**Problem to work on:** As you work through the listing below, copy each line exactly and drop the images.

**Record extracts:**
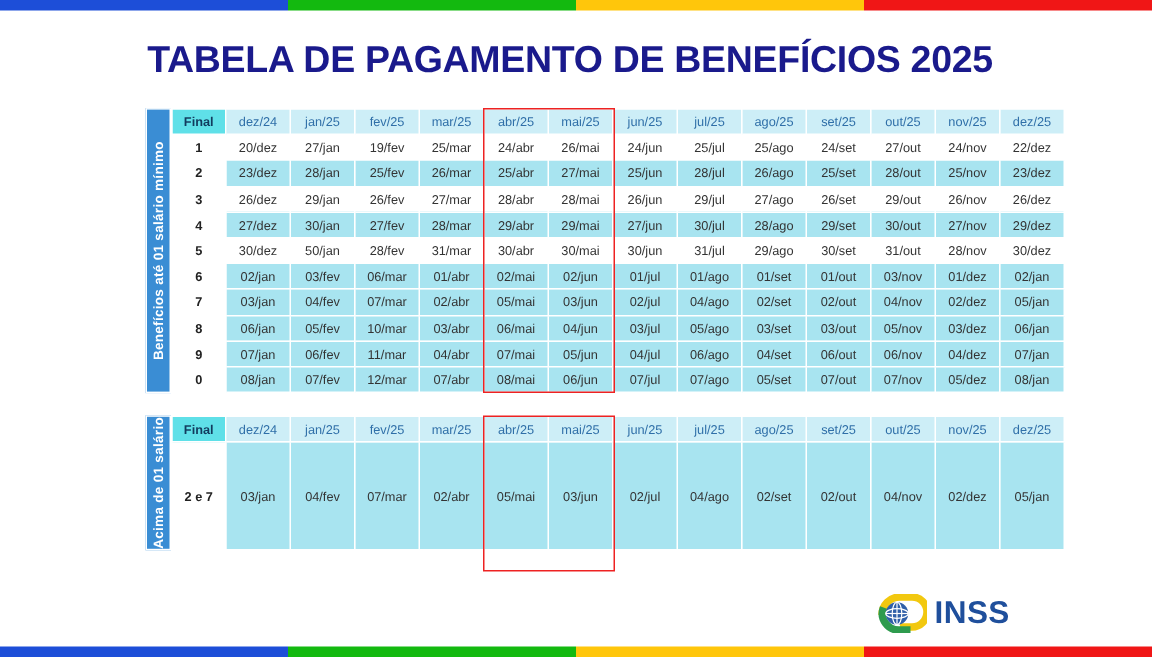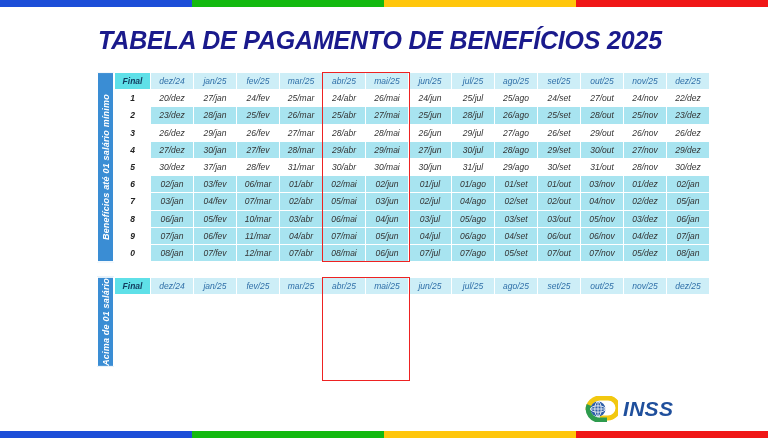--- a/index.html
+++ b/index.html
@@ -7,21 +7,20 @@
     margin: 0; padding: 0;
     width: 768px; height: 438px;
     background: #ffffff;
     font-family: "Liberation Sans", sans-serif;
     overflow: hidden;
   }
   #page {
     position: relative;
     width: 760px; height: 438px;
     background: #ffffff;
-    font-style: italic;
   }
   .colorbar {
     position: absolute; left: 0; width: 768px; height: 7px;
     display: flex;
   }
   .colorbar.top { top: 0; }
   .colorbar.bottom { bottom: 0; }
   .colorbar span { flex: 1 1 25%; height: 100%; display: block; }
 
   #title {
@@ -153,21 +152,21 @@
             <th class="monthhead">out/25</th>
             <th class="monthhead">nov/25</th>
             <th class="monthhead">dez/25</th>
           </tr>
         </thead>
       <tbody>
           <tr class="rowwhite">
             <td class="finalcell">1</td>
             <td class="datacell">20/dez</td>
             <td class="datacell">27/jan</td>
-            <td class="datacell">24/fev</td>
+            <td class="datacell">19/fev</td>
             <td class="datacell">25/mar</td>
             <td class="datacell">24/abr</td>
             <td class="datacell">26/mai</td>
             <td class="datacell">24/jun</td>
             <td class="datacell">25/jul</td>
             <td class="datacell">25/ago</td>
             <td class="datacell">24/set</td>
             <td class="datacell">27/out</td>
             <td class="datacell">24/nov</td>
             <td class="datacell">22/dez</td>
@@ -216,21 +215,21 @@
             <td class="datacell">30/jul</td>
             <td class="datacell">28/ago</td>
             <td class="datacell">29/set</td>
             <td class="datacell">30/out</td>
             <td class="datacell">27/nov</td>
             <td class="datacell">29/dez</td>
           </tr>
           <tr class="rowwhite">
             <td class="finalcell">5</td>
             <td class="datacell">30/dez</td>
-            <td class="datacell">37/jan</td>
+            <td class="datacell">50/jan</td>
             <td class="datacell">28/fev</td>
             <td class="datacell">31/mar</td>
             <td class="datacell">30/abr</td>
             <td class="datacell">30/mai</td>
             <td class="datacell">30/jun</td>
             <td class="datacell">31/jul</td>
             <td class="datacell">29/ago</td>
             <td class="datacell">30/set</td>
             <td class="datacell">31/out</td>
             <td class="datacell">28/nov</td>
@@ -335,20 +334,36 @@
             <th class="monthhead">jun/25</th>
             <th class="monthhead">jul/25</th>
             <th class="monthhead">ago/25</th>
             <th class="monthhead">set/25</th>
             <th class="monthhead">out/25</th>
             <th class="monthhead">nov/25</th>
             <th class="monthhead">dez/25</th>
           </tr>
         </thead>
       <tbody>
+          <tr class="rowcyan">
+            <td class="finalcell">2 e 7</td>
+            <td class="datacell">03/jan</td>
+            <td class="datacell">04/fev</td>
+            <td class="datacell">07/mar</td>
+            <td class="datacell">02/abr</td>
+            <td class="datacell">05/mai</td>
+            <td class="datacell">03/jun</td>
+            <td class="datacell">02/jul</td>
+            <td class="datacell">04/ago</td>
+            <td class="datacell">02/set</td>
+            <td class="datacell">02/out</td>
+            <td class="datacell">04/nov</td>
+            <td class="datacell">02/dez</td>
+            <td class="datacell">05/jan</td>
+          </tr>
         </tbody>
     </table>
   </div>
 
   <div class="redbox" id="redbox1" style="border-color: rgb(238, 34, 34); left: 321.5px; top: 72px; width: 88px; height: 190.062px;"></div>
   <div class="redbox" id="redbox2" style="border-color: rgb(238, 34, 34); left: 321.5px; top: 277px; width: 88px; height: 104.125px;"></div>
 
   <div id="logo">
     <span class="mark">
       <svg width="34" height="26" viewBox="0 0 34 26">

**Result of the task:**
--- a/index.html
+++ b/index.html
@@ -7,21 +7,20 @@
     margin: 0; padding: 0;
     width: 768px; height: 438px;
     background: #ffffff;
     font-family: "Liberation Sans", sans-serif;
     overflow: hidden;
   }
   #page {
     position: relative;
     width: 760px; height: 438px;
     background: #ffffff;
-    font-style: italic;
   }
   .colorbar {
     position: absolute; left: 0; width: 768px; height: 7px;
     display: flex;
   }
   .colorbar.top { top: 0; }
   .colorbar.bottom { bottom: 0; }
   .colorbar span { flex: 1 1 25%; height: 100%; display: block; }
 
   #title {
@@ -153,21 +152,21 @@
             <th class="monthhead">out/25</th>
             <th class="monthhead">nov/25</th>
             <th class="monthhead">dez/25</th>
           </tr>
         </thead>
       <tbody>
           <tr class="rowwhite">
             <td class="finalcell">1</td>
             <td class="datacell">20/dez</td>
             <td class="datacell">27/jan</td>
-            <td class="datacell">24/fev</td>
+            <td class="datacell">19/fev</td>
             <td class="datacell">25/mar</td>
             <td class="datacell">24/abr</td>
             <td class="datacell">26/mai</td>
             <td class="datacell">24/jun</td>
             <td class="datacell">25/jul</td>
             <td class="datacell">25/ago</td>
             <td class="datacell">24/set</td>
             <td class="datacell">27/out</td>
             <td class="datacell">24/nov</td>
             <td class="datacell">22/dez</td>
@@ -216,21 +215,21 @@
             <td class="datacell">30/jul</td>
             <td class="datacell">28/ago</td>
             <td class="datacell">29/set</td>
             <td class="datacell">30/out</td>
             <td class="datacell">27/nov</td>
             <td class="datacell">29/dez</td>
           </tr>
           <tr class="rowwhite">
             <td class="finalcell">5</td>
             <td class="datacell">30/dez</td>
-            <td class="datacell">37/jan</td>
+            <td class="datacell">50/jan</td>
             <td class="datacell">28/fev</td>
             <td class="datacell">31/mar</td>
             <td class="datacell">30/abr</td>
             <td class="datacell">30/mai</td>
             <td class="datacell">30/jun</td>
             <td class="datacell">31/jul</td>
             <td class="datacell">29/ago</td>
             <td class="datacell">30/set</td>
             <td class="datacell">31/out</td>
             <td class="datacell">28/nov</td>
@@ -335,20 +334,36 @@
             <th class="monthhead">jun/25</th>
             <th class="monthhead">jul/25</th>
             <th class="monthhead">ago/25</th>
             <th class="monthhead">set/25</th>
             <th class="monthhead">out/25</th>
             <th class="monthhead">nov/25</th>
             <th class="monthhead">dez/25</th>
           </tr>
         </thead>
       <tbody>
+          <tr class="rowcyan">
+            <td class="finalcell">2 e 7</td>
+            <td class="datacell">03/jan</td>
+            <td class="datacell">04/fev</td>
+            <td class="datacell">07/mar</td>
+            <td class="datacell">02/abr</td>
+            <td class="datacell">05/mai</td>
+            <td class="datacell">03/jun</td>
+            <td class="datacell">02/jul</td>
+            <td class="datacell">04/ago</td>
+            <td class="datacell">02/set</td>
+            <td class="datacell">02/out</td>
+            <td class="datacell">04/nov</td>
+            <td class="datacell">02/dez</td>
+            <td class="datacell">05/jan</td>
+          </tr>
         </tbody>
     </table>
   </div>
 
   <div class="redbox" id="redbox1" style="border-color: rgb(238, 34, 34); left: 321.5px; top: 72px; width: 88px; height: 190.062px;"></div>
   <div class="redbox" id="redbox2" style="border-color: rgb(238, 34, 34); left: 321.5px; top: 277px; width: 88px; height: 104.125px;"></div>
 
   <div id="logo">
     <span class="mark">
       <svg width="34" height="26" viewBox="0 0 34 26">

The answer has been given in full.